The Transformer Architecture: Attention Is All You Need

← Back to Foundations Index | Next: Large Language Models →

Overview

The Transformer architecture, introduced in 2017, fundamentally changed how we process sequences in machine learning. By replacing recurrence with attention, it enabled parallel computation and better long-range dependency modeling—critical capabilities for modern language models and multimodal medical LLM systems.

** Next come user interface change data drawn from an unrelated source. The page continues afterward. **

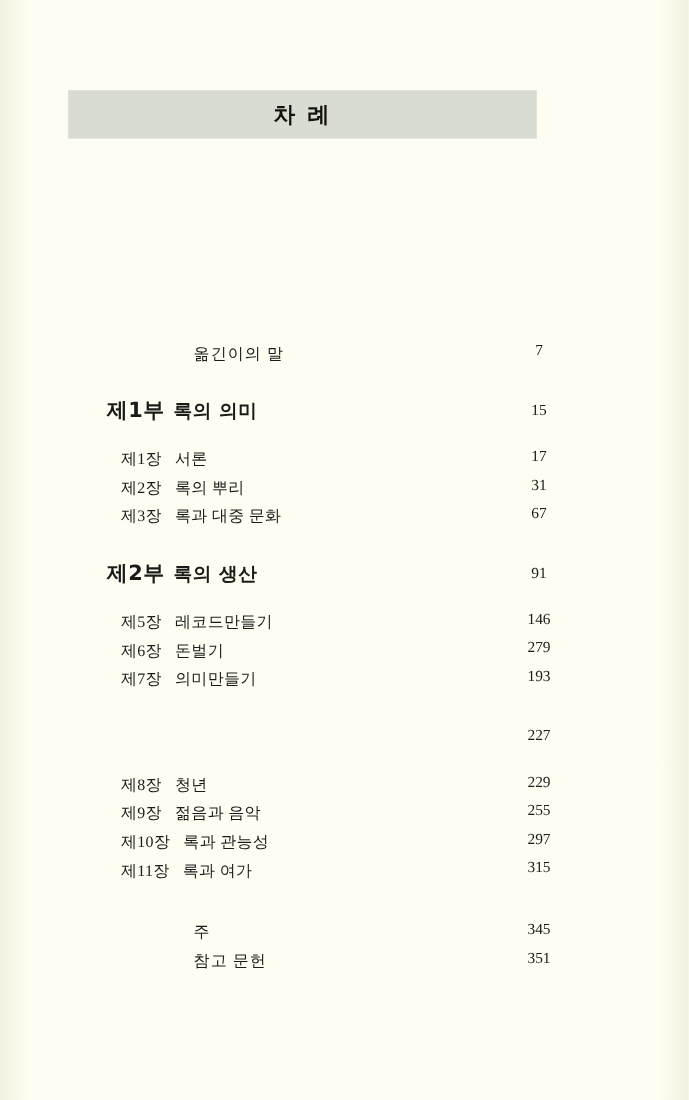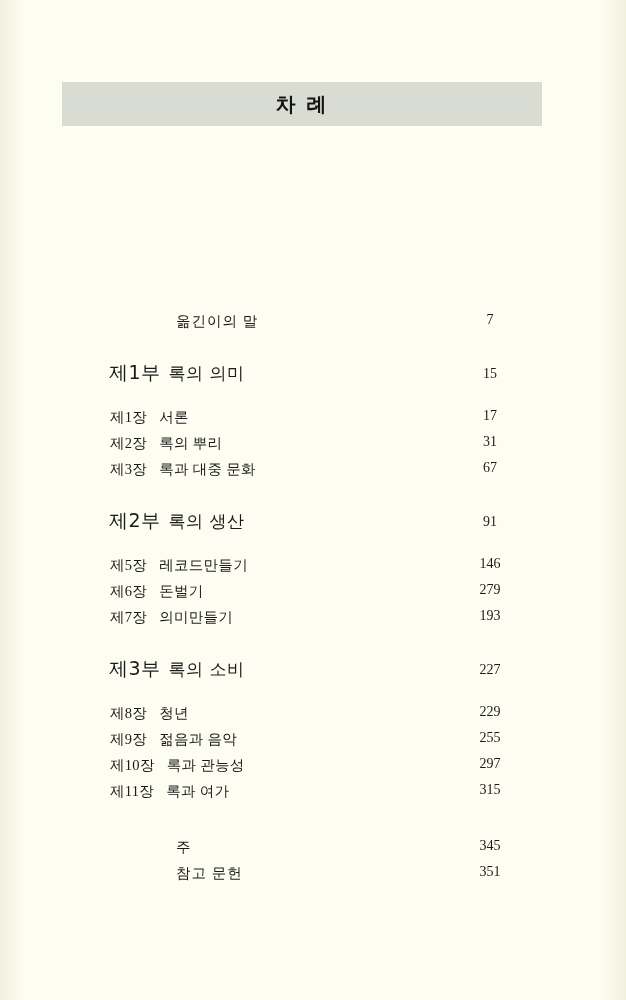--- a/index.html
+++ b/index.html
@@ -35,21 +35,21 @@
     right: 0; top: 0; bottom: 0;
     width: 26px;
     background: linear-gradient(to left, #f2f1df, rgba(253,253,242,0));
     pointer-events: none;
   }
 
   .title-band {
     position: absolute;
     left: 62px;
     top: 82px;
-    width: 480px;
+    width: 426px;
     height: 44px;
     background: #d9dcd3;
     display: flex;
     align-items: center;
     justify-content: center;
   }
   .title-band .title-text {
     font-family: "DejaVu Sans", sans-serif;
     font-weight: bold;
     font-size: 20px;
@@ -89,23 +89,23 @@
     letter-spacing: 1px;
     margin-left: 30px;
   }
   .row.frontmatter .page-num { left: 470px; }
 
   
   .row.part {
     height: 40px;
   }
   .row.part .label {
-    left: 109px;
+    left: 97px;
     font-family: "DejaVu Sans", sans-serif;
-    font-weight: normal;
+    font-weight: bold;
     font-size: 16.5px;
     letter-spacing: 0.5px;
     top: 2px;
   }
   .row.part .label .part-no {
     font-size: 19px;
   }
   .row.part .label .part-title {
     margin-left: 8px;
     font-size: 17px;
@@ -198,23 +198,20 @@
     <div class="row chapter">
       <span class="label">
         <span class="ch-no">제7장</span><span>의미만들기</span>
       </span>
       <span class="page-num">193</span>
     </div>
 
     <div class="spacer-md"></div>
 
     <div class="row part">
-      <span class="label">
-        <span class="part-no">제3부</span><span class="part-title">록의 소비</span>
-      </span>
       <span class="page-num">227</span>
     </div>
     <div class="spacer-sm"></div>
     <div class="row chapter">
       <span class="label">
         <span class="ch-no">제8장</span><span>청년</span>
       </span>
       <span class="page-num">229</span>
     </div>
     <div class="row chapter">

The Transformer revolutionized sequence processing by replacing sequential computation with parallel attention mechanisms. Instead of processing tokens one by one like RNNs, transformers see entire sequences simultaneously, enabling both computational efficiency and better long-range dependency modeling.

1. The Core Problem: Sequential Bottleneck

RNNs process sequences like reading through a straw - one token at a time. To connect “cat” to “orange” in “The cat that chased the mouse was orange”, an RNN must pass information through 6 intermediate steps, each potentially corrupting the signal.

Transformers solve this by creating direct connections between all positions. Every word can directly “talk” to every other word through attention, regardless of distance.

2. Self-Attention: The Key Innovation

Understanding Query, Key, Value

Think of a conference where each word needs to understand its context:

Query: “What information am I looking for?” (asked by current word)
Key: “What type of information do I contain?” (advertised by each word)
Value: “Here’s my actual information” (content from each word)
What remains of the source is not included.